> **Task directions**: In the data below, find the line with "column name: structureOrder -> Structureorder" and the line with "Total | Structureorder: 6,200 -> 5,300", then restate both and every line between them exactly, minus the pictures.

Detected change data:
※ ※ ※

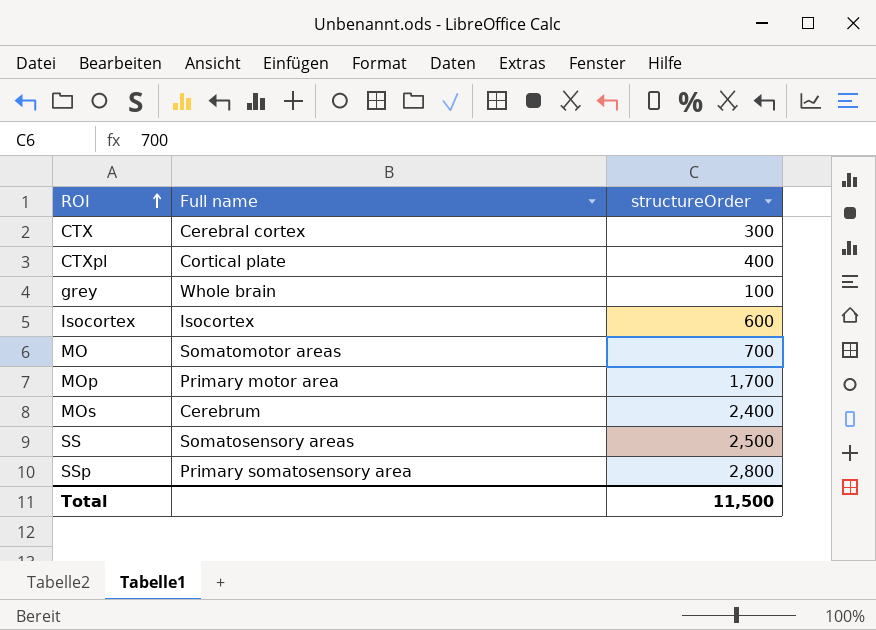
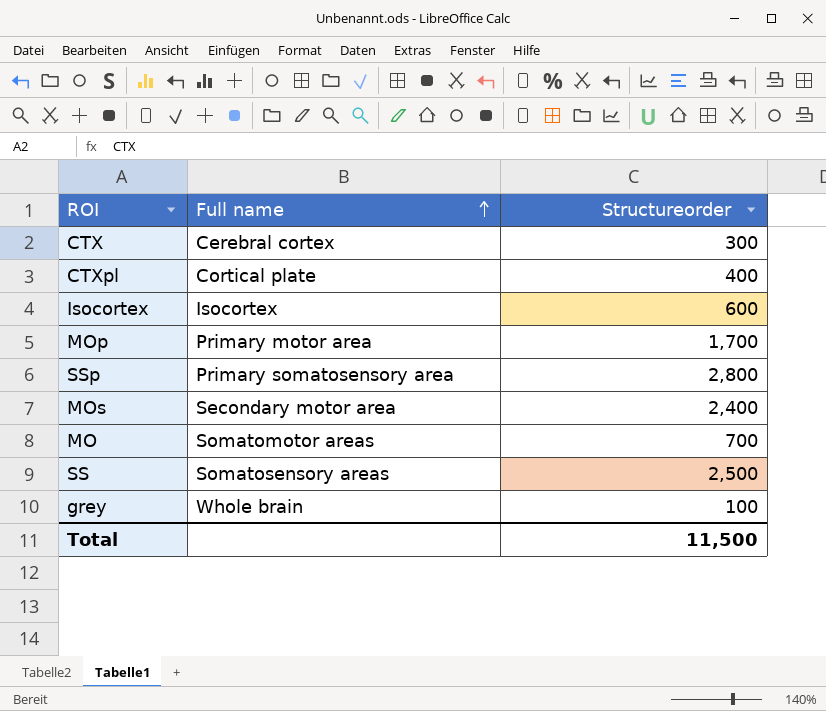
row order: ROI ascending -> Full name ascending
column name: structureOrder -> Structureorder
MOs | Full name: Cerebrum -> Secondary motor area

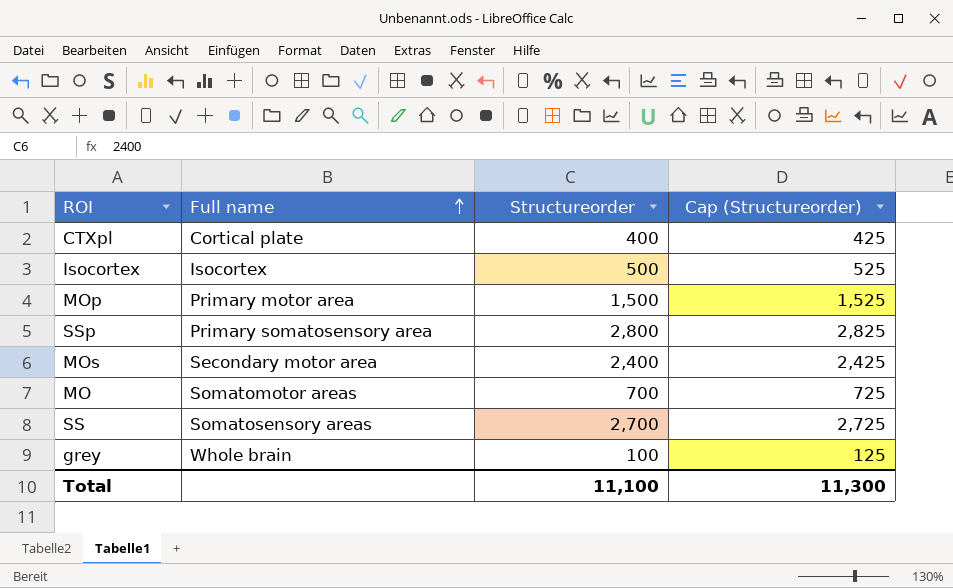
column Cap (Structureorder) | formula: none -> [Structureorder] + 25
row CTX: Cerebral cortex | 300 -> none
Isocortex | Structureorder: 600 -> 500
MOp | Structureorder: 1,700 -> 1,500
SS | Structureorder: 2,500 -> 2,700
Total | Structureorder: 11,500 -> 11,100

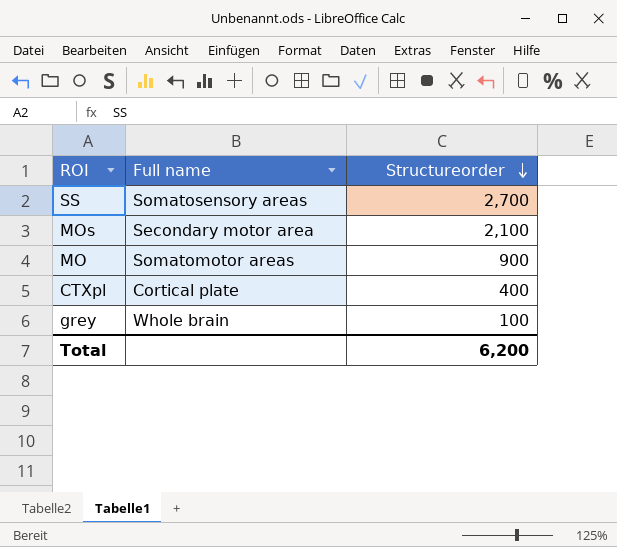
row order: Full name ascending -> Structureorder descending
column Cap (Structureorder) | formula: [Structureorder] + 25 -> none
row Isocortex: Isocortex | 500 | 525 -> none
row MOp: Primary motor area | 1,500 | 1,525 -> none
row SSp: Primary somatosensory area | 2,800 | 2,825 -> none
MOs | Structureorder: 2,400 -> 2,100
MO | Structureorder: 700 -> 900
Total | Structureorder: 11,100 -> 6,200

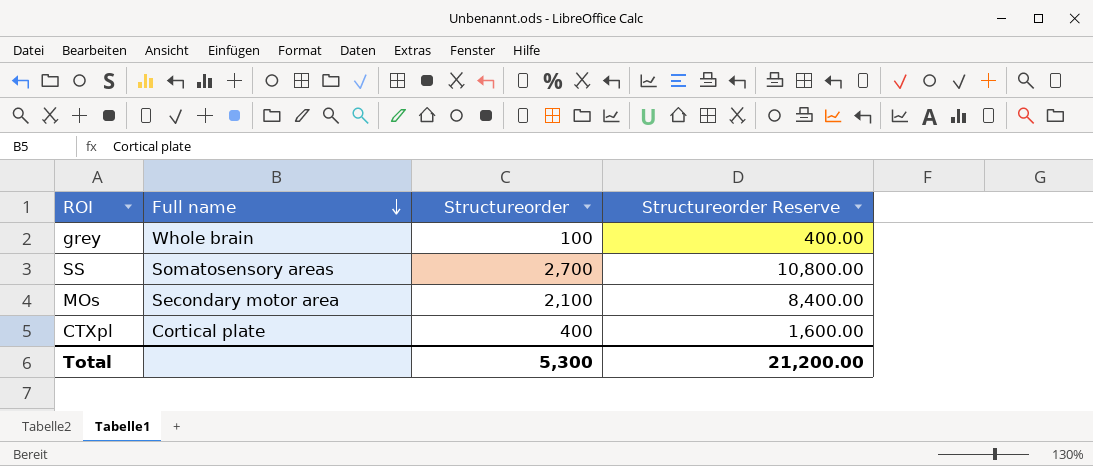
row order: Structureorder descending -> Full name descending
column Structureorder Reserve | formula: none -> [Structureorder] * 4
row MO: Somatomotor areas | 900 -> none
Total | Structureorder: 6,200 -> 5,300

※ ※ ※

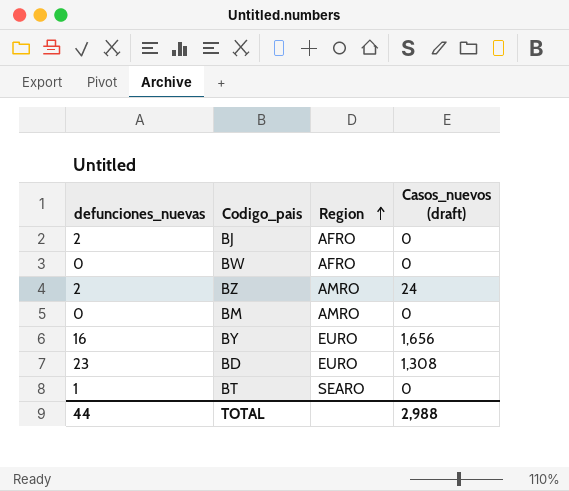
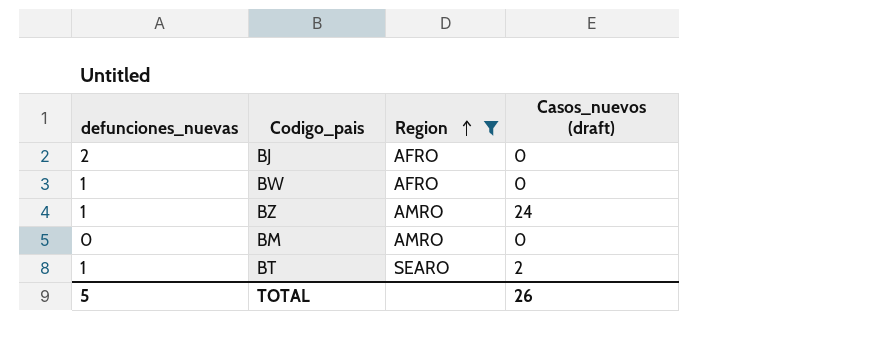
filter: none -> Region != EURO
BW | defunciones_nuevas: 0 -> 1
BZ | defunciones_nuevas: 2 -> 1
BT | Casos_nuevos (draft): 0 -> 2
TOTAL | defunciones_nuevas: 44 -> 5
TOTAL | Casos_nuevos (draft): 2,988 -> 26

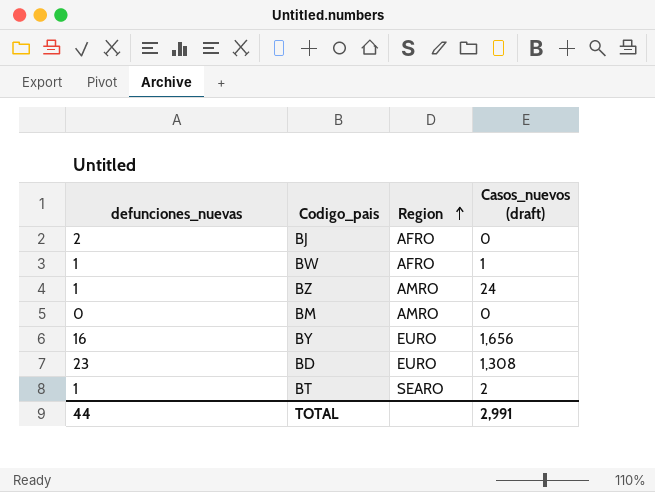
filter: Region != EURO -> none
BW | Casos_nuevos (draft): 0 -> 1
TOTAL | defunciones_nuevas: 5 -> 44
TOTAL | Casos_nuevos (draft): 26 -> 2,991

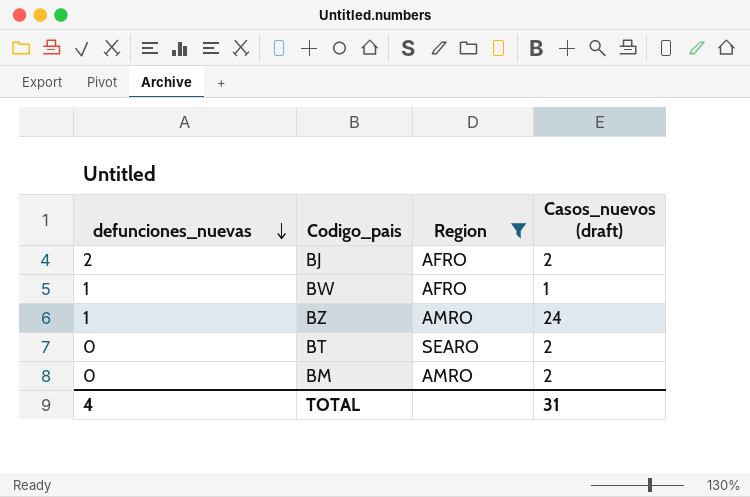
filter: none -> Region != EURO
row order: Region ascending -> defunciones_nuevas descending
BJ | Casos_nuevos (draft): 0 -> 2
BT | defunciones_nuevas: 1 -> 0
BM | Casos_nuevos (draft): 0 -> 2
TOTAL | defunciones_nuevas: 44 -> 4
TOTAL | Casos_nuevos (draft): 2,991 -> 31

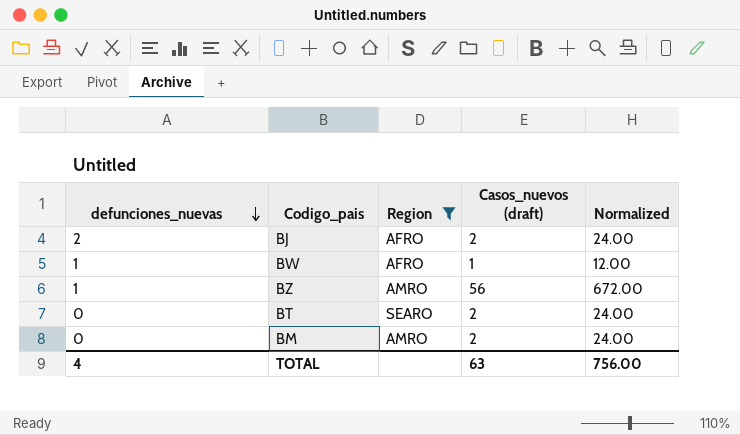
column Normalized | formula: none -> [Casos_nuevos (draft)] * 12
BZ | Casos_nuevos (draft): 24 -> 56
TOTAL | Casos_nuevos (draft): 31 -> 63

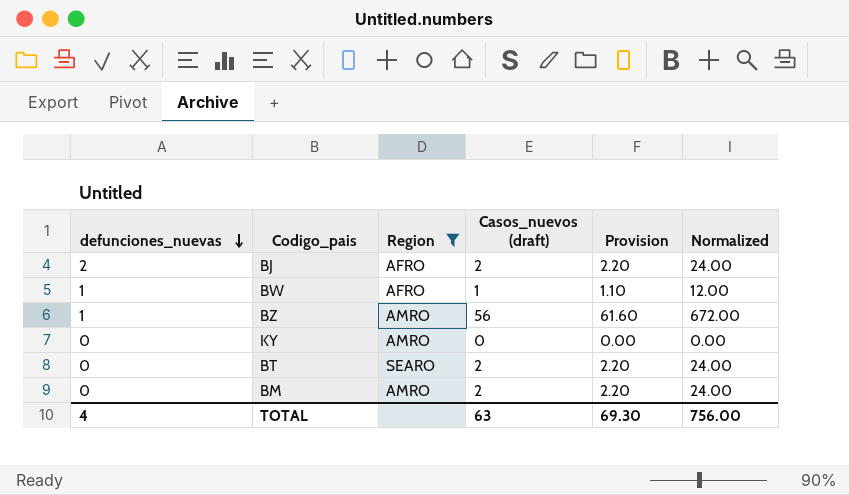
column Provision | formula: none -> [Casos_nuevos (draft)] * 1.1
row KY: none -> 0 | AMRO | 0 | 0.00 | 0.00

※ ※ ※

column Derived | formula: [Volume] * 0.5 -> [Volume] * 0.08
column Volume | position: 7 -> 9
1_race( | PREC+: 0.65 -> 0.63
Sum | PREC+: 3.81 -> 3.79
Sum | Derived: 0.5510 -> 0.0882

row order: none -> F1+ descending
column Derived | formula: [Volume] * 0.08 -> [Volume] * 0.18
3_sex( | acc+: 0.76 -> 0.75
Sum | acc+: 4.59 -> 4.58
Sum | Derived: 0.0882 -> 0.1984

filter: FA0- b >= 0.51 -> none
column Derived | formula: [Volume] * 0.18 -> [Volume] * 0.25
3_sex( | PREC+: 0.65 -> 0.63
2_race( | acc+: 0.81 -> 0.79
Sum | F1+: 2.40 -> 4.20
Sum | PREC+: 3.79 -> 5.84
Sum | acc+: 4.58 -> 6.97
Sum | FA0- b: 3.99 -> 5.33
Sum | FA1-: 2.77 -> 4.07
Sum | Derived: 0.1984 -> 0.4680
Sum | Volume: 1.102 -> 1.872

※ ※ ※

> **Answer below**:
column name: structureOrder -> Structureorder
MOs | Full name: Cerebrum -> Secondary motor area

column Cap (Structureorder) | formula: none -> [Structureorder] + 25
row CTX: Cerebral cortex | 300 -> none
Isocortex | Structureorder: 600 -> 500
MOp | Structureorder: 1,700 -> 1,500
SS | Structureorder: 2,500 -> 2,700
Total | Structureorder: 11,500 -> 11,100

row order: Full name ascending -> Structureorder descending
column Cap (Structureorder) | formula: [Structureorder] + 25 -> none
row Isocortex: Isocortex | 500 | 525 -> none
row MOp: Primary motor area | 1,500 | 1,525 -> none
row SSp: Primary somatosensory area | 2,800 | 2,825 -> none
MOs | Structureorder: 2,400 -> 2,100
MO | Structureorder: 700 -> 900
Total | Structureorder: 11,100 -> 6,200

row order: Structureorder descending -> Full name descending
column Structureorder Reserve | formula: none -> [Structureorder] * 4
row MO: Somatomotor areas | 900 -> none
Total | Structureorder: 6,200 -> 5,300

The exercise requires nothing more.